- _Task statement_:
Across all the records, filter for lines with the word "registrados" and copy them.

Working data Start Marker

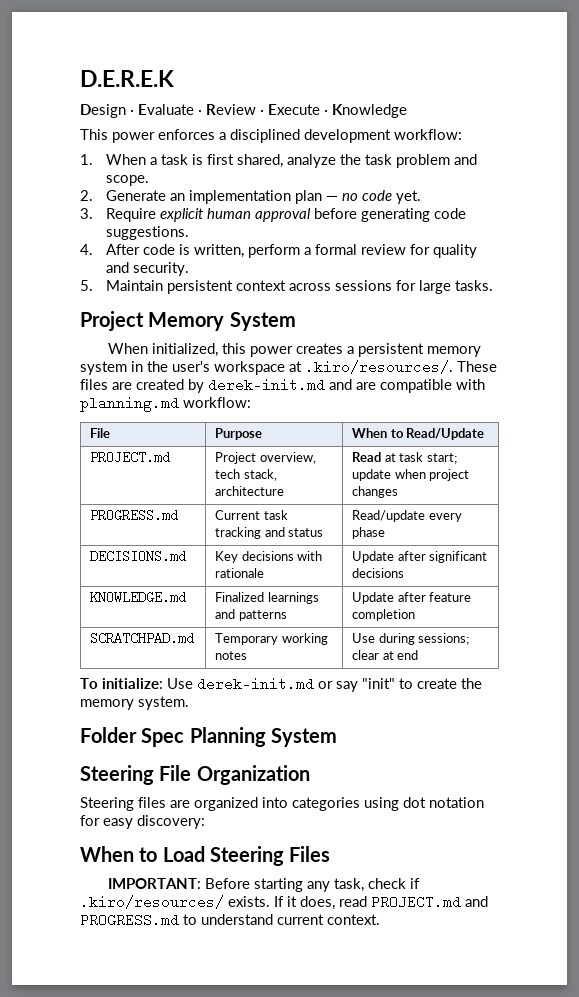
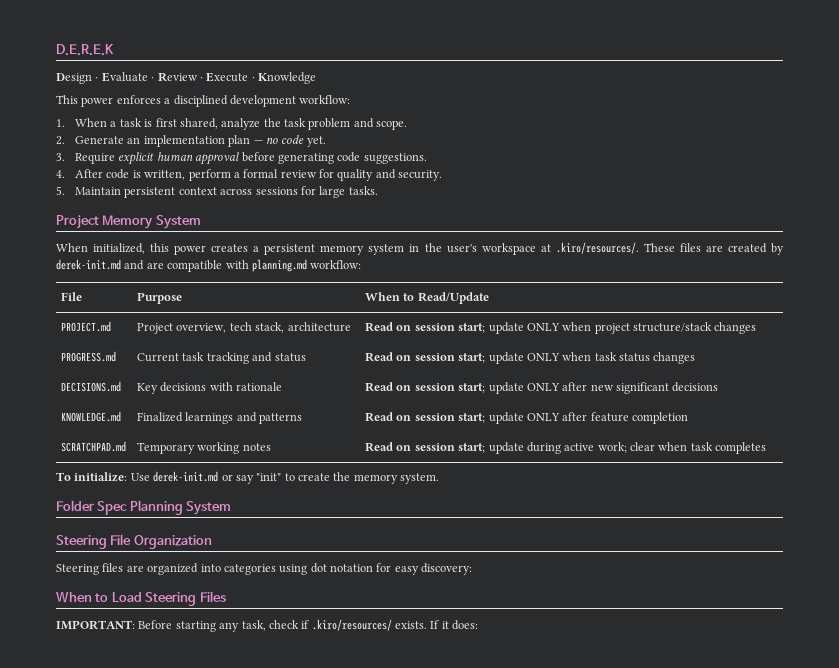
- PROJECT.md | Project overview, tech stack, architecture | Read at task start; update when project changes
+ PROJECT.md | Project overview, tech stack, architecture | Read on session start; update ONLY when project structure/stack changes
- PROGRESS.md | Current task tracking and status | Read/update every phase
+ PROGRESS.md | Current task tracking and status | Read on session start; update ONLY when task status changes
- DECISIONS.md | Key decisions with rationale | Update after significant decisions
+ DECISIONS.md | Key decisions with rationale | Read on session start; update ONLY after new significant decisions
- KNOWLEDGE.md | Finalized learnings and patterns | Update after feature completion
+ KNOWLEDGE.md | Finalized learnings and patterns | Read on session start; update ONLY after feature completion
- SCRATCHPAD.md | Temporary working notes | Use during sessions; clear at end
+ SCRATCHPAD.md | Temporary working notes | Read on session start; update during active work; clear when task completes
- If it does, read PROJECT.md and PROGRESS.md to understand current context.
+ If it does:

Working data End Marker
Working data Start Marker

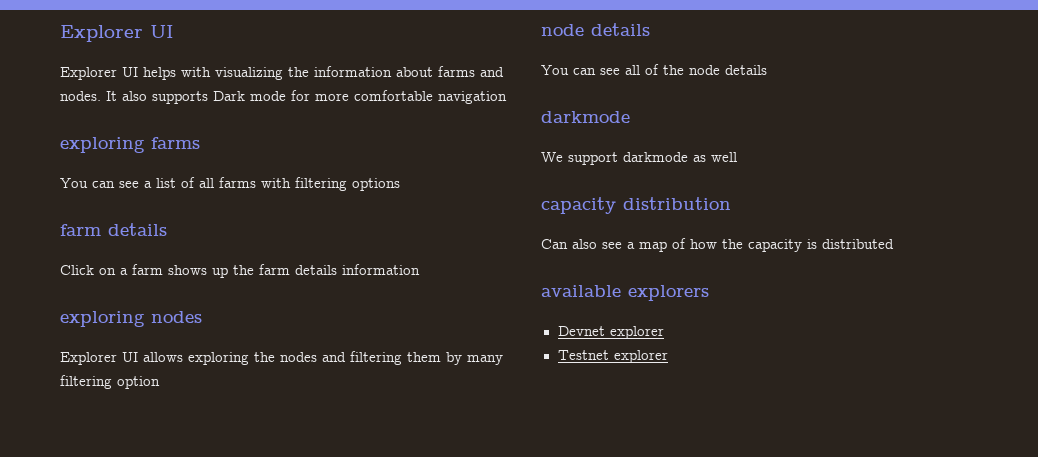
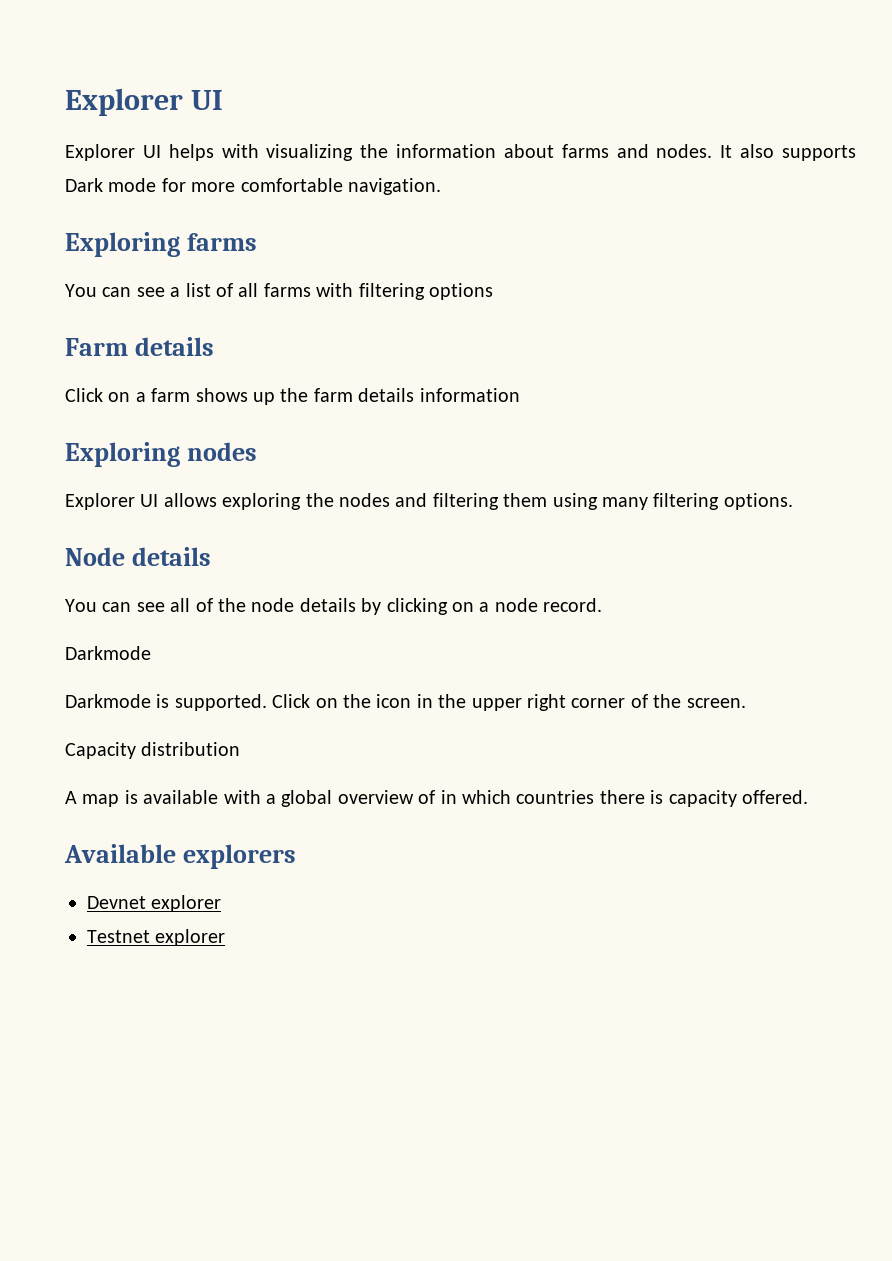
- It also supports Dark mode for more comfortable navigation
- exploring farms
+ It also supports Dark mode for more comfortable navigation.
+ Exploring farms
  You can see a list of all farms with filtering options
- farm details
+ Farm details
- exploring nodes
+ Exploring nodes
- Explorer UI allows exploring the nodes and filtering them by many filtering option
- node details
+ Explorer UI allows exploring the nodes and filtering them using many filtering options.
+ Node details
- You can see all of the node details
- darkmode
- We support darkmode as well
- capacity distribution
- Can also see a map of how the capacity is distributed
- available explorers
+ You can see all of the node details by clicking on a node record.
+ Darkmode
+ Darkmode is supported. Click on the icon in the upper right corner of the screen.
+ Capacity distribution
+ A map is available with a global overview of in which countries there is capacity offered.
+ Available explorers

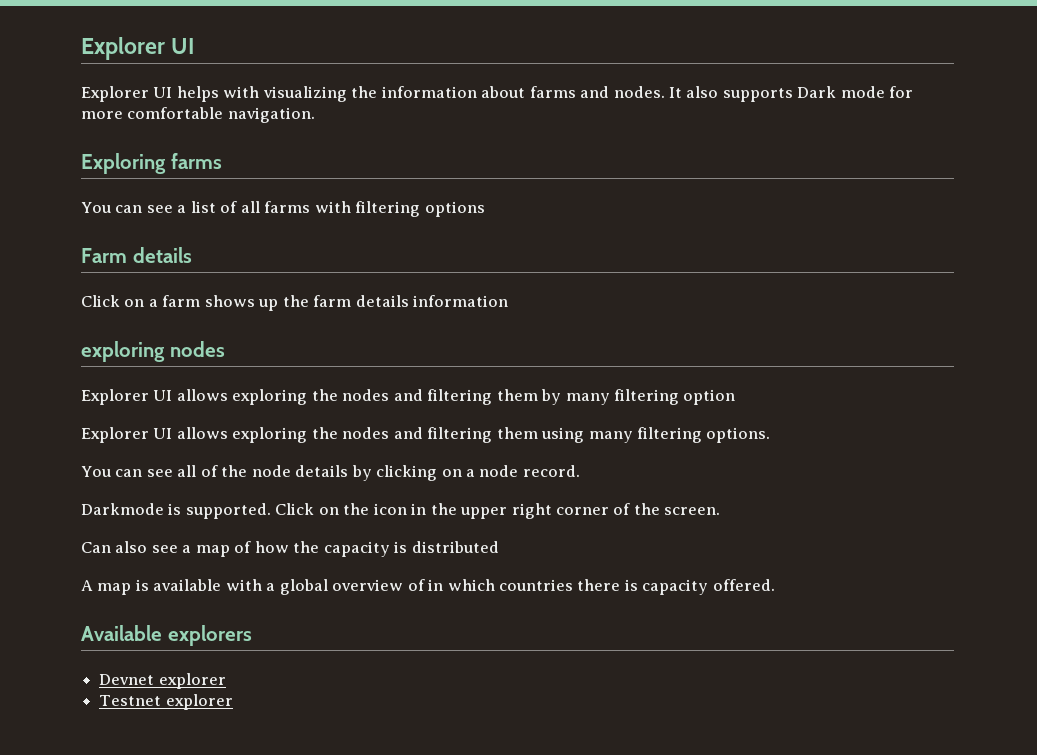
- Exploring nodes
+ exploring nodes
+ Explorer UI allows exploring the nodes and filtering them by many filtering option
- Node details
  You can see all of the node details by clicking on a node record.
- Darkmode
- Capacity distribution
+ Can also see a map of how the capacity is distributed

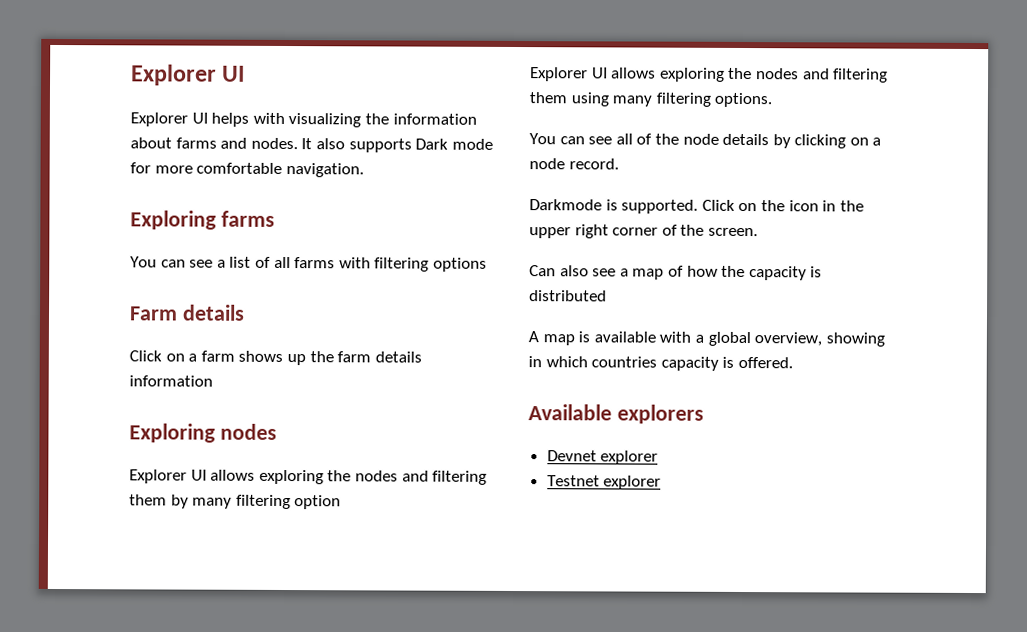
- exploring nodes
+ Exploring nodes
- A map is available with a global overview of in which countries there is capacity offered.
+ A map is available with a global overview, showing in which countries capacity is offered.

Working data End Marker
Working data Start Marker

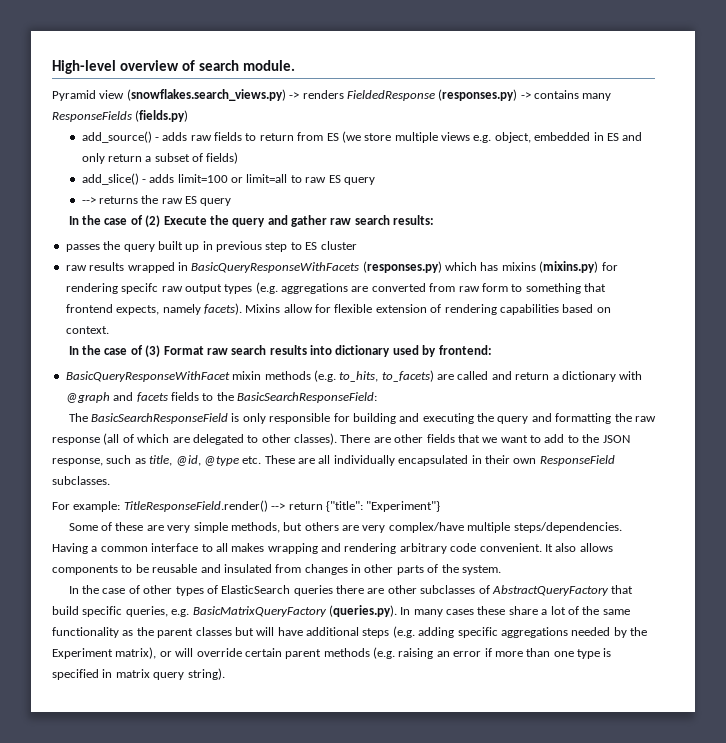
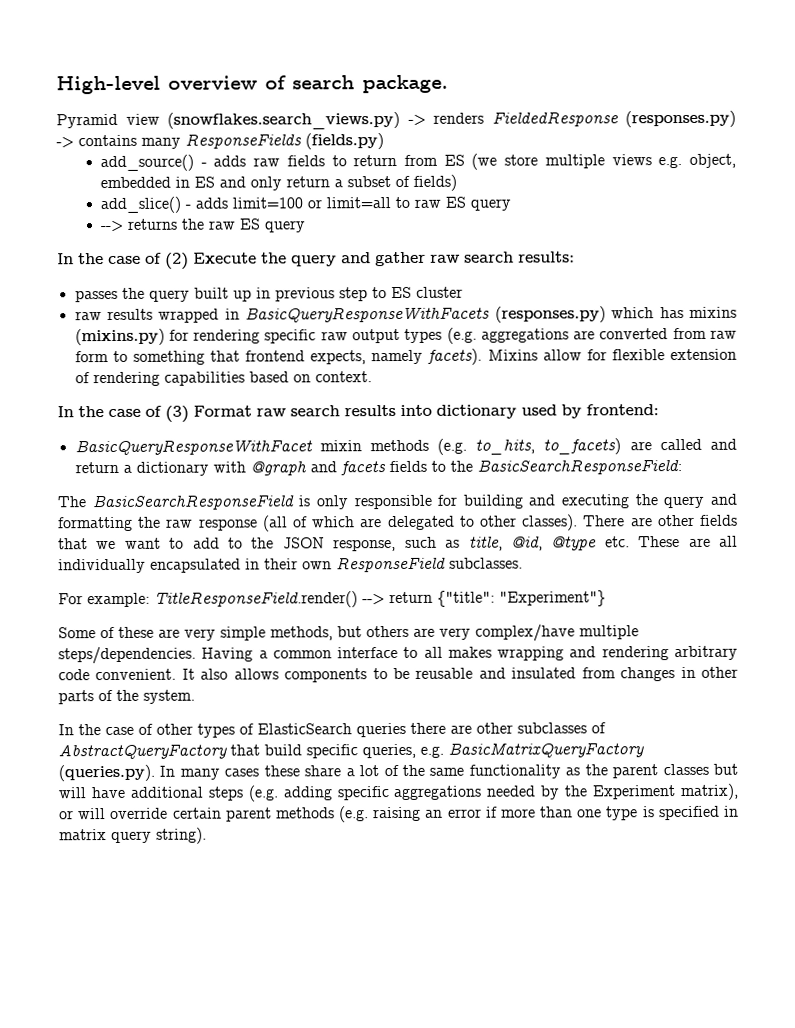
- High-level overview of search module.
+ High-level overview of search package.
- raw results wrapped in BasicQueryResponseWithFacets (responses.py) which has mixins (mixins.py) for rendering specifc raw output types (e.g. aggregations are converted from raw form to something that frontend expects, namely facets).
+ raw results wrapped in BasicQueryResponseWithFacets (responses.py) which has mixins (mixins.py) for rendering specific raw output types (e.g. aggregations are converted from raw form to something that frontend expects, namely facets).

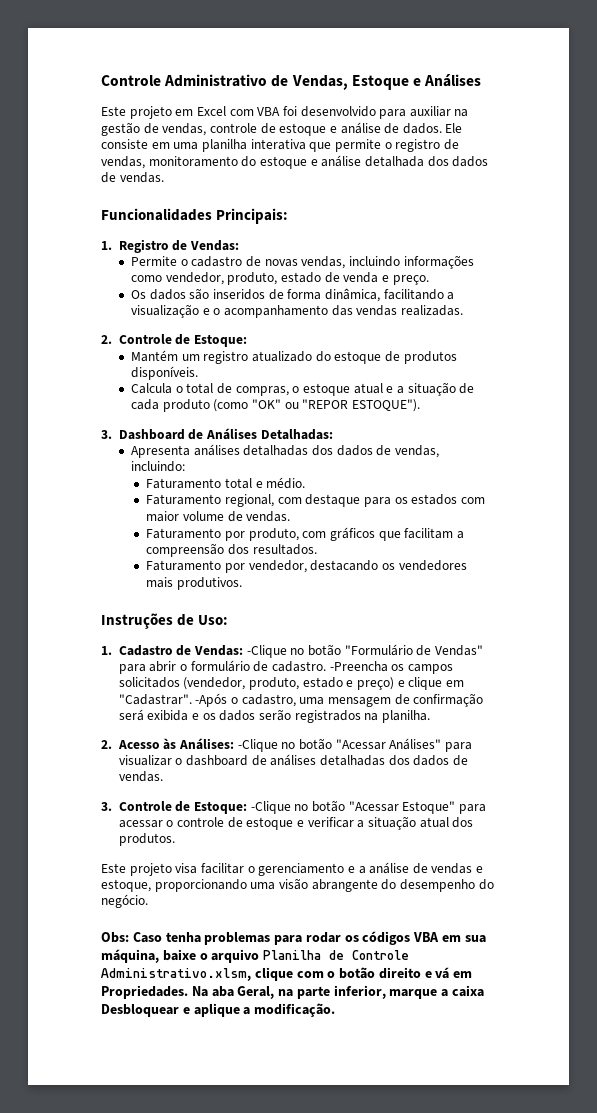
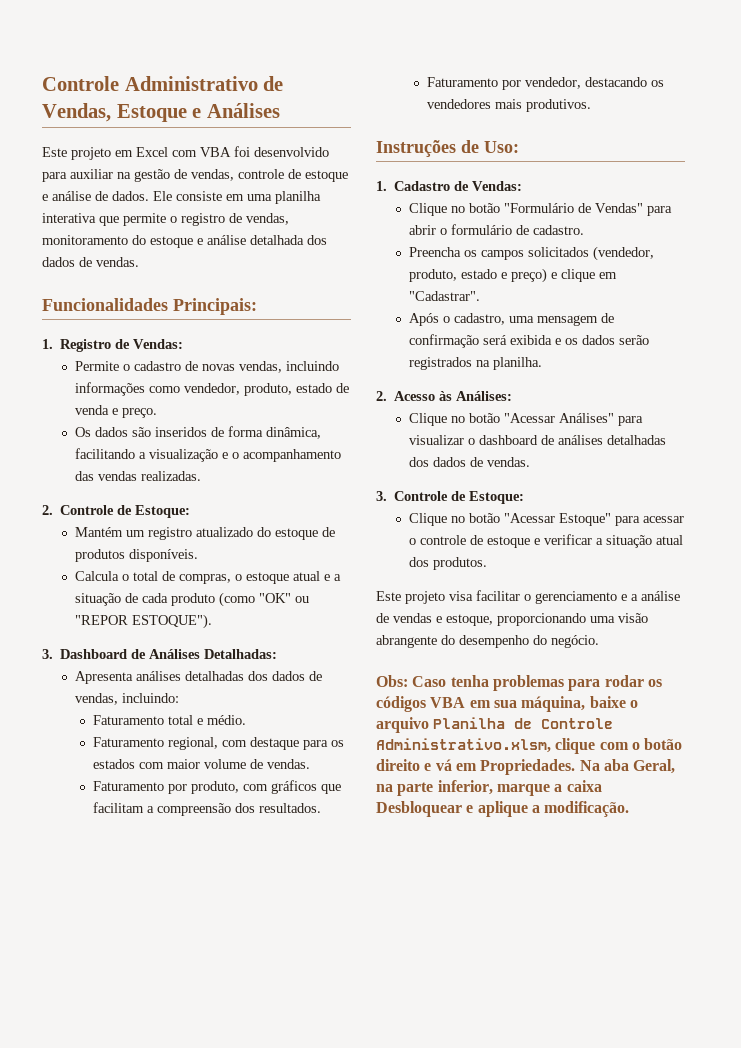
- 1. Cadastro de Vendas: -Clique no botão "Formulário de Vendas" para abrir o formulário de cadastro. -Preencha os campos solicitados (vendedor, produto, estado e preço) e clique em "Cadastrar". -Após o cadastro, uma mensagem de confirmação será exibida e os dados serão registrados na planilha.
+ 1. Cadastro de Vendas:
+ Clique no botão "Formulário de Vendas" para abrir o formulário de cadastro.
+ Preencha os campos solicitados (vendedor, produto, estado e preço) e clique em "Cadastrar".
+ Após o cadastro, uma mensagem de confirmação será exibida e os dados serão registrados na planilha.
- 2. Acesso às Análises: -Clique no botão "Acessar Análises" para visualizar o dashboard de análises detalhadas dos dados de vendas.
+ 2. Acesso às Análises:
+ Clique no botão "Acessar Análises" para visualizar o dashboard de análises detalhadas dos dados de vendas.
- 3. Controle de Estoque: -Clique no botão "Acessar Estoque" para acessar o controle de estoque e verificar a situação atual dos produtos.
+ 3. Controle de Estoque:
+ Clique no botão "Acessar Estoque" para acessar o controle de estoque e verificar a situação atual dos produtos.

Working data End Marker

- _Answer to the exercise_:
- 1. Cadastro de Vendas: -Clique no botão "Formulário de Vendas" para abrir o formulário de cadastro. -Preencha os campos solicitados (vendedor, produto, estado e preço) e clique em "Cadastrar". -Após o cadastro, uma mensagem de confirmação será exibida e os dados serão registrados na planilha.
+ Após o cadastro, uma mensagem de confirmação será exibida e os dados serão registrados na planilha.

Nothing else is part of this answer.